Without a system, typography accumulates inconsistency. Each design makes independent decisions. Sizes drift. Spacing varies. The brand fragments across applications.

Systems solve this:

  • Consistency — Same treatment for same content types
  • Efficiency — Decisions made once, applied everywhere
  • Scalability — New designers and applications follow established patterns
  • Cohesion — All touchpoints feel unified

Components of a Type System

Type Scale

A defined set of sizes that relate mathematically.

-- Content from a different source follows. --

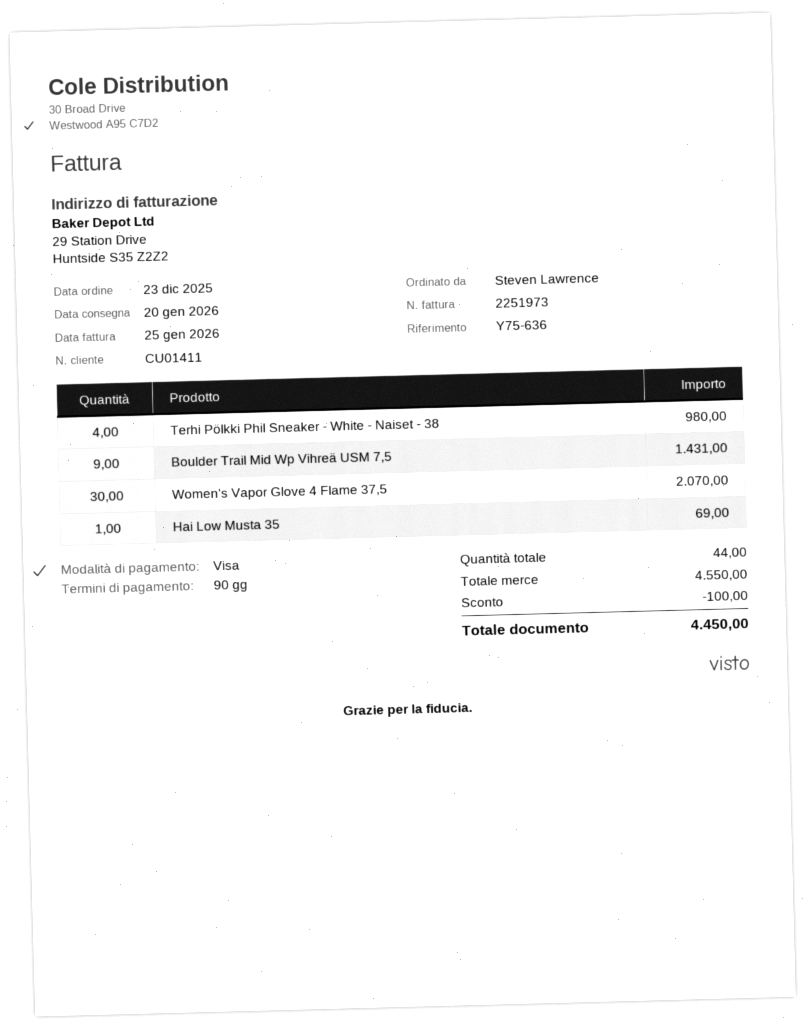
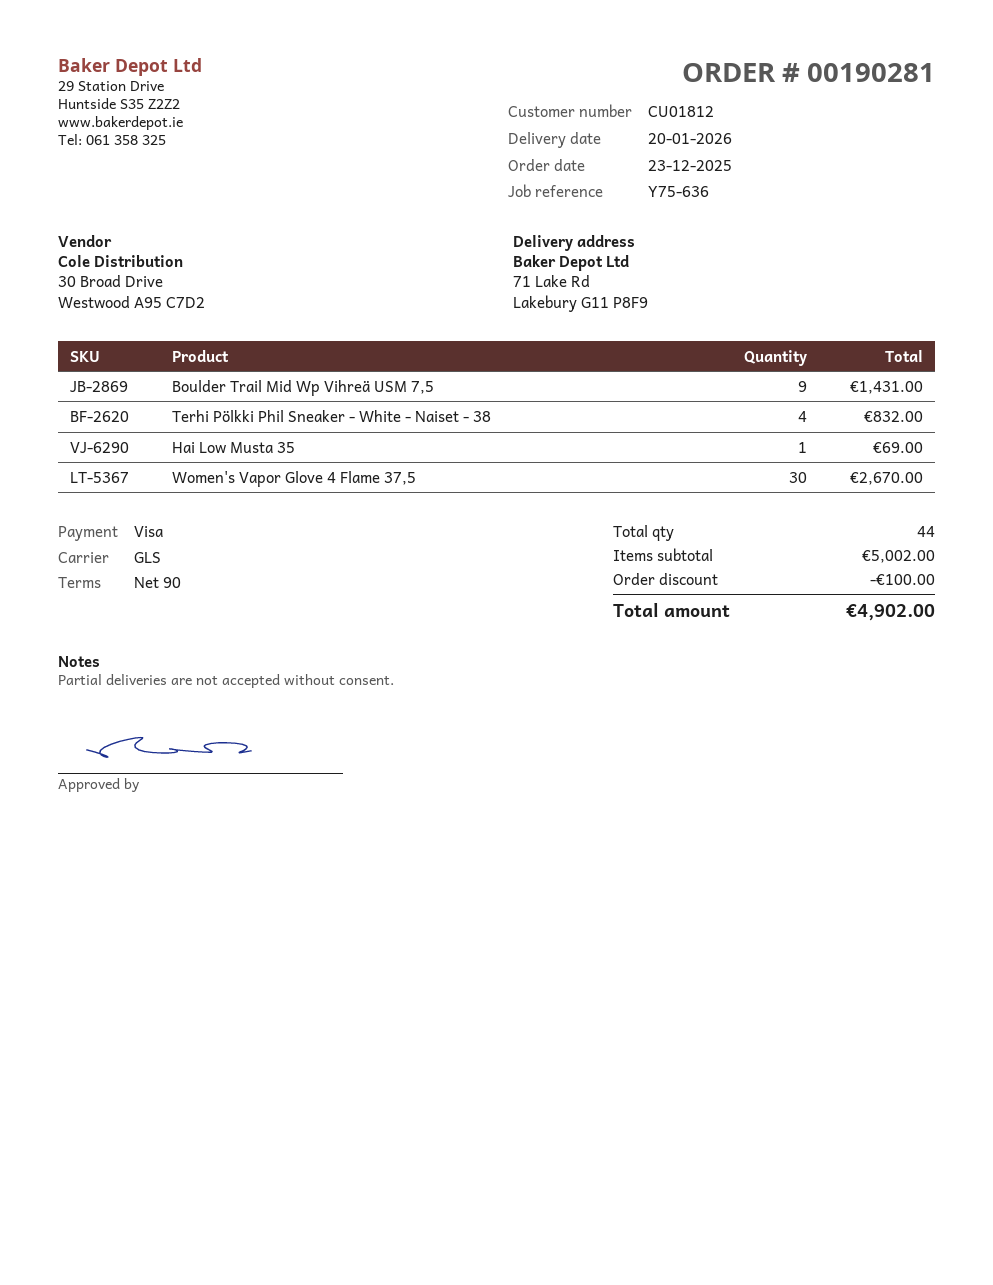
customer number: CU01411 -> CU01812
Terhi Pölkki Phil Sneaker - White - Naiset - 38: 4 for 980.00 -> 4 for 832.00
Women's Vapor Glove 4 Flame 37,5: 30 for 2070.00 -> 30 for 2670.00
subtotal: 4550.00 -> 5002.00
total: 4450.00 -> 4902.00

Base: 16pxRatio: 1.25 (Major Third)
+3
31.3px
+2
25px
+1
20px
base
16px
-1
12.8px
-2
10.2px

Common approaches:

Modular scale — Sizes based on a ratio (1.25, 1.333, 1.5, etc.)

Base: 16px
Ratio: 1.25

16 / 1.25 = 12.8 → 13px
16 × 1.25 = 20px
20 × 1.25 = 25px
25 × 1.25 = 31px

Linear scale — Fixed increments between sizes

12, 14, 16, 18, 20, 24, 32, 48

Custom scale — Sizes chosen for specific purposes, refined through testing

Font Families

Which typefaces serve which purposes:

  • Primary — The main brand typeface, used most frequently
  • Secondary — Supporting typeface for contrast and variety
  • Accent — Optional; special uses like logos or campaigns
  • Fallback — System fonts when brand fonts unavailable

Weight System

Which weights to use and when:

WeightNameUse
300LightLarge display text
400RegularBody copy
500MediumEmphasis, UI labels
600SemiboldSubheadings
700BoldHeadlines

Not all weights need use. A system might only employ Regular, Medium, and Bold.

Line Height

Vertical spacing between lines, typically expressed as ratio or fixed values.

Guidelines:

  • Body text: 1.4–1.6 times font size
  • Headlines: 1.1–1.3 times font size
  • Tight for large text, looser for small text

Letter Spacing (Tracking)

Space between characters.

Guidelines:

  • Body text: Default (0)
  • Headlines: Often tighter (-0.5 to -2%)
  • All caps: Looser (+2-5%)
  • Small text: Slightly looser

Paragraph Spacing

Space between paragraphs and after headings.

Guidelines:

  • Paragraph spacing: 0.5–1.0 times body line height
  • After headings: Less than before headings
  • Consistent increments based on baseline grid

Building a Type System

1. Audit Existing Usage

Identify all current type treatments. Note sizes, weights, and applications. Find patterns and inconsistencies.

2. Define Core Decisions

Establish foundations:

  • Primary and secondary typefaces
  • Base body size
  • Scale ratio or progression
  • Weight palette

3. Create Semantic Styles

Name styles by function, not appearance:

Do: Heading-1, Body, Caption, Label Don't: Big-Bold, Normal, Small-Gray

Semantic naming survives design changes. If "Heading-1" changes from 32px to 28px, the name still works.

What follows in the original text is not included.